El equipo de secundarios (que incluye nombres ilustres como Milagros Martín o Ricardo Muñiz) fue eficaz y competente, con el añadido de Rubén Amoretti en el controvertido personaje del judío David (ausente en la obra original de Lope, e invención por tanto de los libretistas de la zarzuela, Federico Romero y Guillermo Fernández-Shaw). El bajo burgalés se defendió con holgura en su momento solista (que contiene difíciles vocalizaciones), con su voz lírica, sedosa y bien sombreada, aunque, curiosamente, estuvo muy por debajo de su nivel en las pocas frases del personaje del Rey Enrique, que también incorporó.

Buena labor en conjunto de Gómez Martínez, controlando bien el difícil equilibrio entre foso y escena, y sacando lo mejor de la exquisita orquestación (derrochó delicadeza en “La capa de paño pardo”), aunque con tendencia en los momentos más líricos por unos tempi excesivamente morosos y lánguidos (los dos dúos soprano-tenor, quedaron faltos de tensión y de calidez por esta razón).

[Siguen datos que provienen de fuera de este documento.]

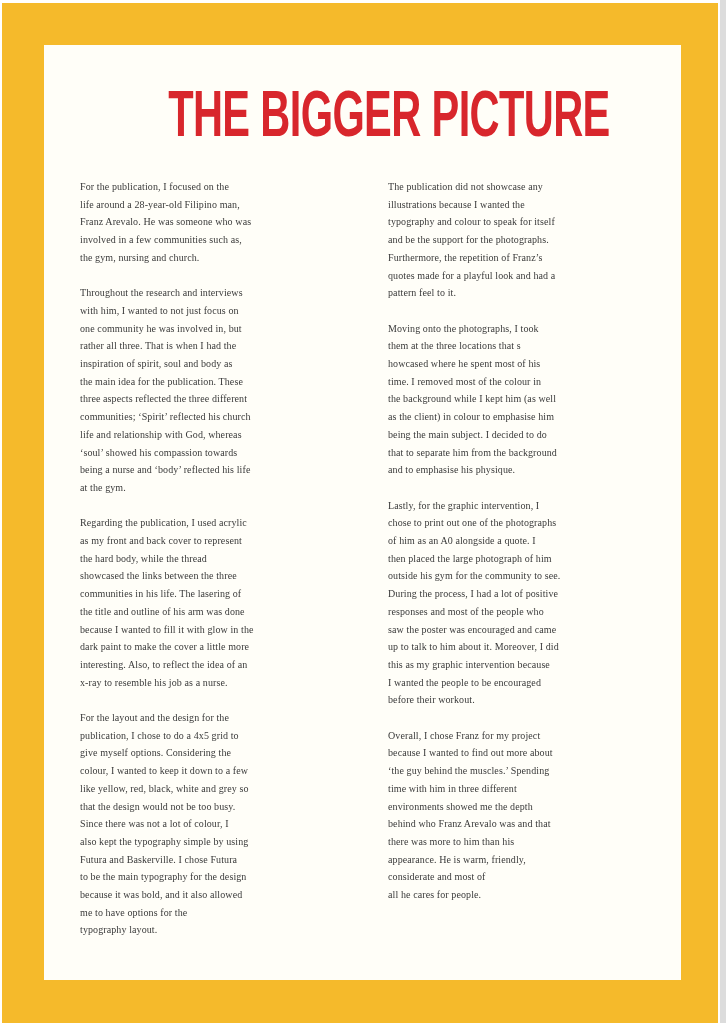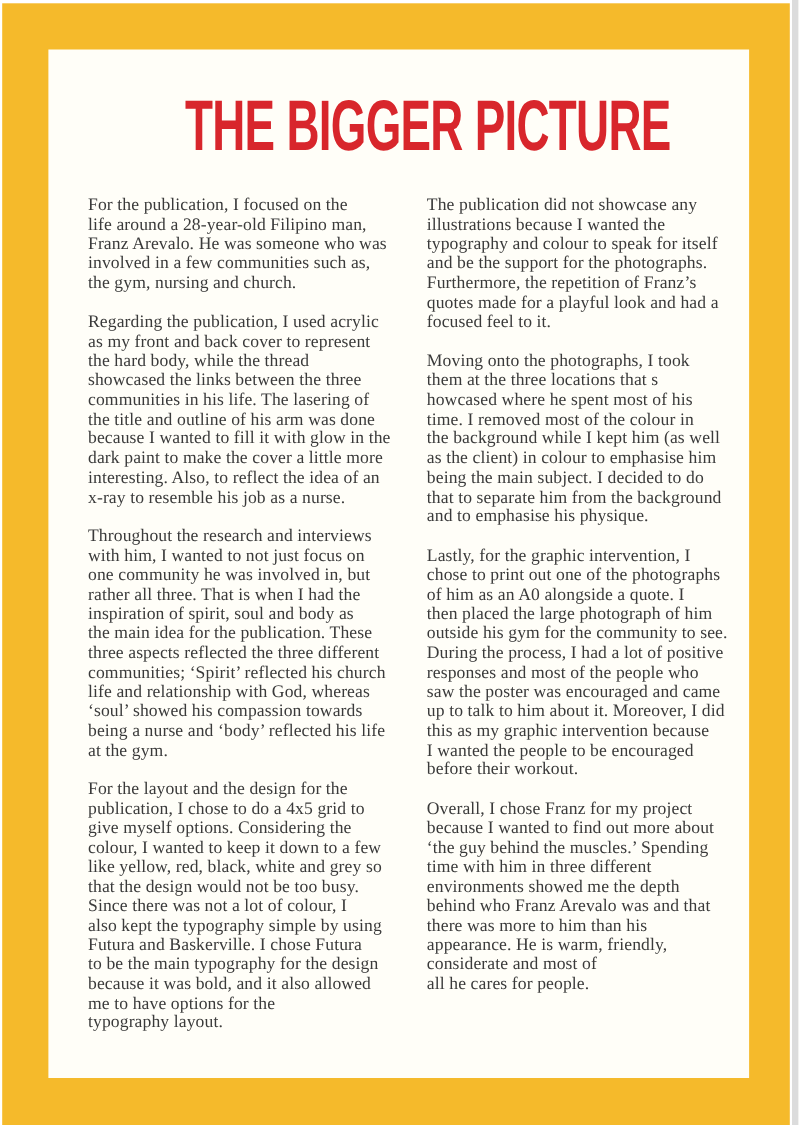"For the publication, I focused" .column { font-size: 16px -> 10px }
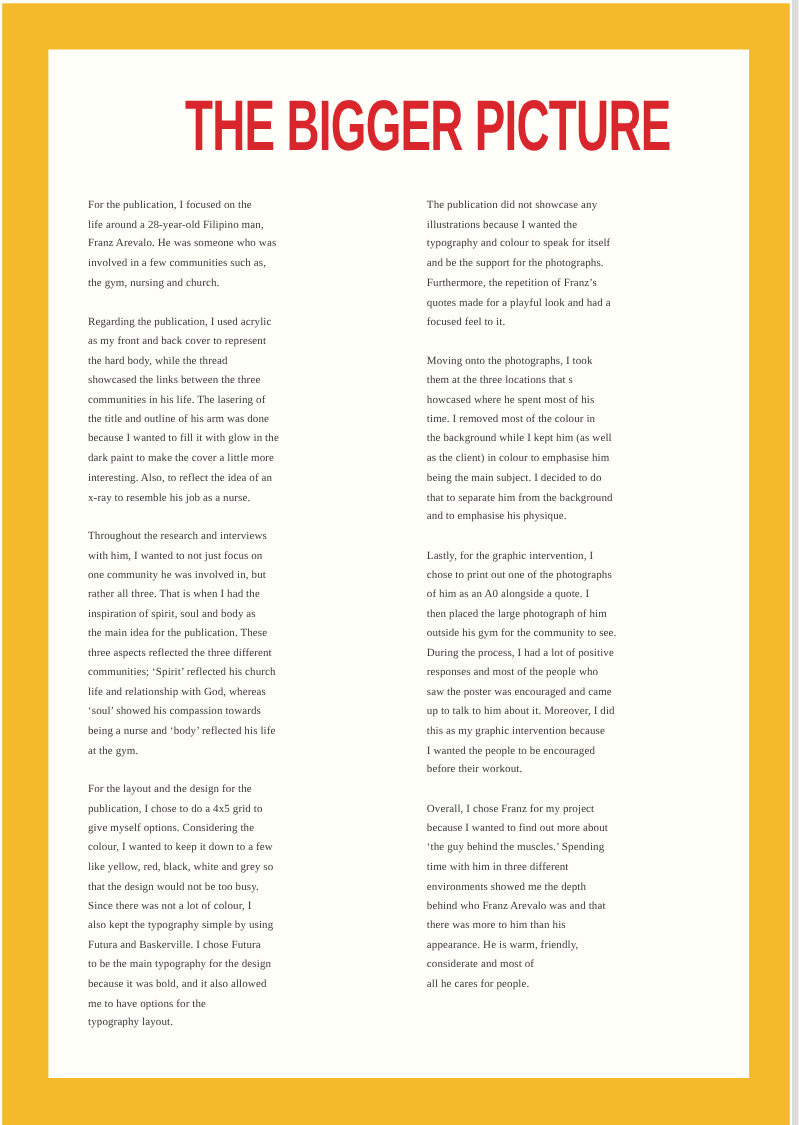"The publication did not showcase" p { text: focused -> pattern }
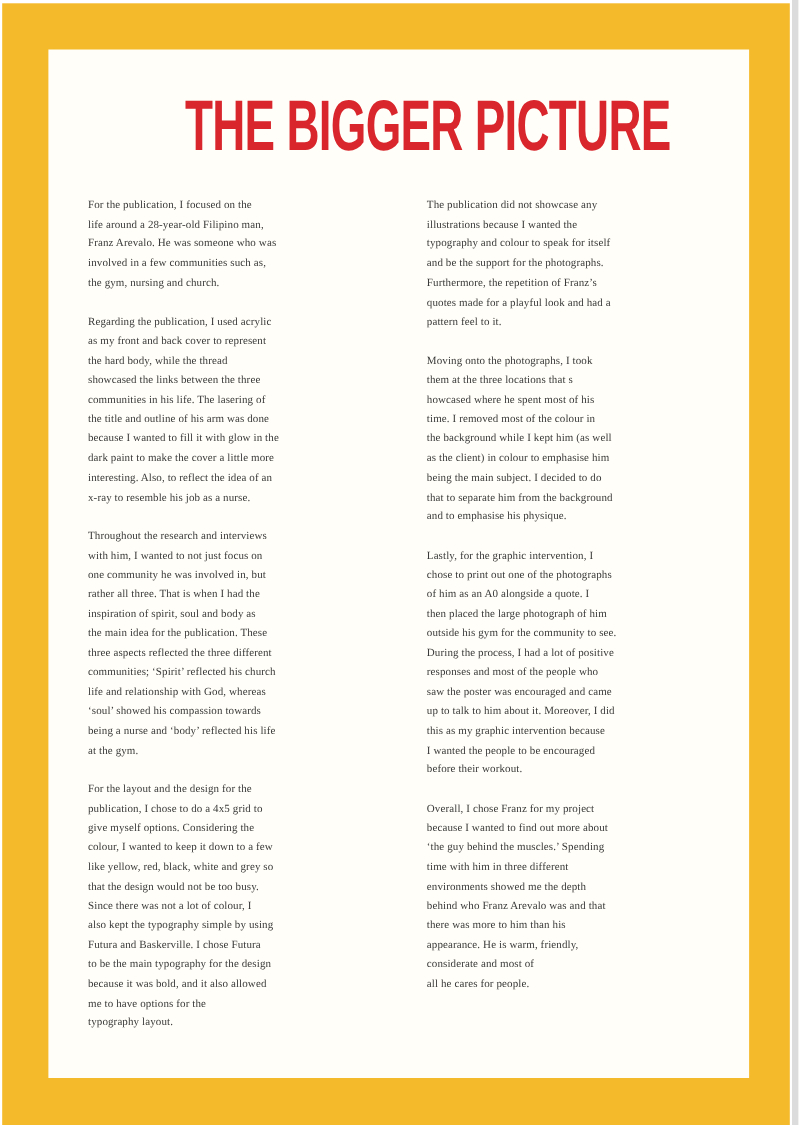"Regarding the publication, I used" p { order: before "Throughout the research and interviews" -> after "Throughout the research and interviews" }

La duda que me queda es saber si se trata de una decisión propia o si más bien esa elección de tempi se debe a la obligación de tener que acudir en ayuda de dos cantantes en precario como Beller y De León. Lo cierto es que, entre una cosa y otra, consiguieron arruinar algunos de los mejores momentos de la partitura. Por desgracia para el director granadino, tampoco la Orquesta de la Comunidad de Madrid (titular del teatro) pasa por sus mejores momentos, y no todas sus intenciones consiguieron llegar a buen puerto, pero en cualquier caso, se nota una lectura atenta, trabajada y cristalina (dentro de lo posible). Hubo algunos cortes en la partitura, pero menos  de los que los malos augurios hacían presagiar. Sin embargo, el más lamentable fue el intermedio orquestal, que seguimos sin poder escuchar en las condiciones idóneas.


Otro de los puntos negativos que lastran esta recuperación es la producción escénica, dirigida por Natalia Menéndez. Una propuesta, en realidad, inexistente y vacua, sin ideas, además de rancia y apolillada. No supo resolver ni uno solo de los grandes momentos dramáticos, que quedaron desvaídos y sin punta (enfrentamiento barítono-bajo; concertante final del segundo acto; la muerte del comendador, o el final de la obra). No hay dirección de actores, que parece que se limitan a ir de allá para acá, y a entrar y salir. El espacio escénico es una entelequia: sólo hay vida en el proscenio, con el coro “quieto parado” de cara al público (a la vieja usanza), y los protagonistas accionando mecánicamente entre ellos. Una función de fin de curso tiene más altura y gracia que lo que ha presentado la señora Menéndez. Pero aún hay más, porque el jeroglífico en el que ha convertido el texto de la obra merece mención aparte: ha incluído trozos del Peribáñez lopesco original, otros fragmentos de la propia zarzuela, y también un soneto de Lope añadido. Hay de todo, como en bótica. Además de que el hecho de borrar de un plumazo casi todo el diálogo de la zarzuela, lleva consigo que no haya presentación de los personajes secundarios, los cuales, a no ser que se conozca de antemano el argumento, no se llega a saber nunca quiénes son y qué relaciones existen entre ellos. En casos así se hace realidad aquel dicho que reza: “Ay, Manolete, si no sabes torear, pa qué te metes”. Tampoco brilla ni la escenografía ni el vestuario, la una por pobretona y el otro por vetusto. Lo mejor, la iluminación, ésta sí atmosférica y con sentido plástico.

No sé si el segundo reparto conseguirá aliviar algo el desaguisado, pero me temo que tendremos que esperar hasta la próxima aparición del cometa Halley, a ver si tenemos más suerte y podemos hacer honor a la honra de La Villana.